- _What is needed_:
Check every line of the entries for the string "parts" and return the ones that contain it.

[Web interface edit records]

# # # # #

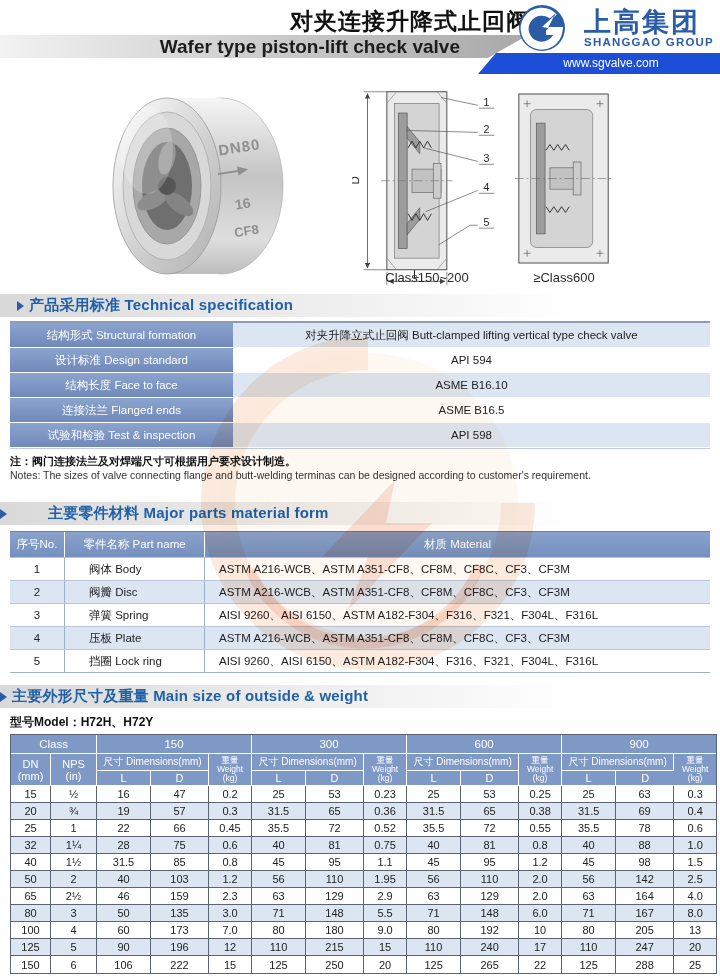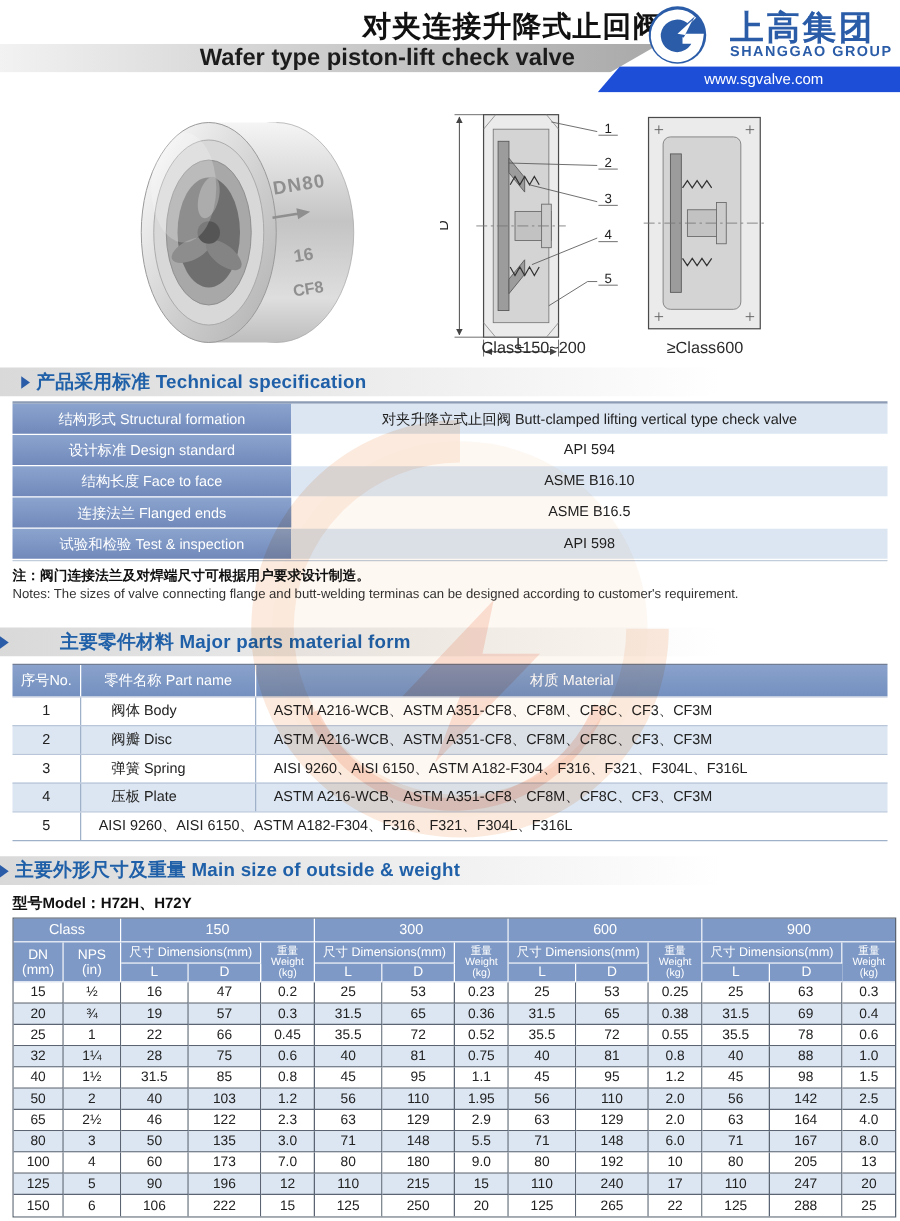--- a/index.html
+++ b/index.html
@@ -287,20 +287,21 @@
           <div class="parts-name">弹簧 Spring</div>
           <div class="parts-material">AISI 9260、AISI 6150、ASTM A182-F304、F316、F321、F304L、F316L</div>
         </div>
         <div class="parts-row shade">
           <div class="parts-no">4</div>
           <div class="parts-name">压板 Plate</div>
           <div class="parts-material">ASTM A216-WCB、ASTM A351-CF8、CF8M、CF8C、CF3、CF3M</div>
         </div>
         <div class="parts-row">
           <div class="parts-no">5</div>
+          <div class="parts-name">挡圈 Lock ring</div>
           <div class="parts-material">AISI 9260、AISI 6150、ASTM A182-F304、F316、F321、F304L、F316L</div>
         </div>
       </div>
   </div>
 
   <div class="section-heading" style="margin-top:12px;">
     <span class="bullet"></span>
     <span class="heading-text">主要外形尺寸及重量 Main size of outside &amp; weight</span>
   </div>
   <div class="model-line">型号Model：H72H、H72Y</div>
@@ -469,21 +470,21 @@
           <td>110</td>
           <td>2.0</td>
           <td>56</td>
           <td>142</td>
           <td>2.5</td>
         </tr>
         <tr>
           <td>65</td>
           <td>2½</td>
           <td>46</td>
-          <td>122</td>
+          <td>159</td>
           <td>2.3</td>
           <td>63</td>
           <td>129</td>
           <td>2.9</td>
           <td>63</td>
           <td>129</td>
           <td>2.0</td>
           <td>63</td>
           <td>164</td>
           <td>4.0</td>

# # # # #

- _Response below_:
           <div class="parts-name">弹簧 Spring</div>
           <div class="parts-material">AISI 9260、AISI 6150、ASTM A182-F304、F316、F321、F304L、F316L</div>
         <div class="parts-row shade">
           <div class="parts-no">4</div>
           <div class="parts-name">压板 Plate</div>
           <div class="parts-material">ASTM A216-WCB、ASTM A351-CF8、CF8M、CF8C、CF3、CF3M</div>
         <div class="parts-row">
           <div class="parts-no">5</div>
+          <div class="parts-name">挡圈 Lock ring</div>
           <div class="parts-material">AISI 9260、AISI 6150、ASTM A182-F304、F316、F321、F304L、F316L</div>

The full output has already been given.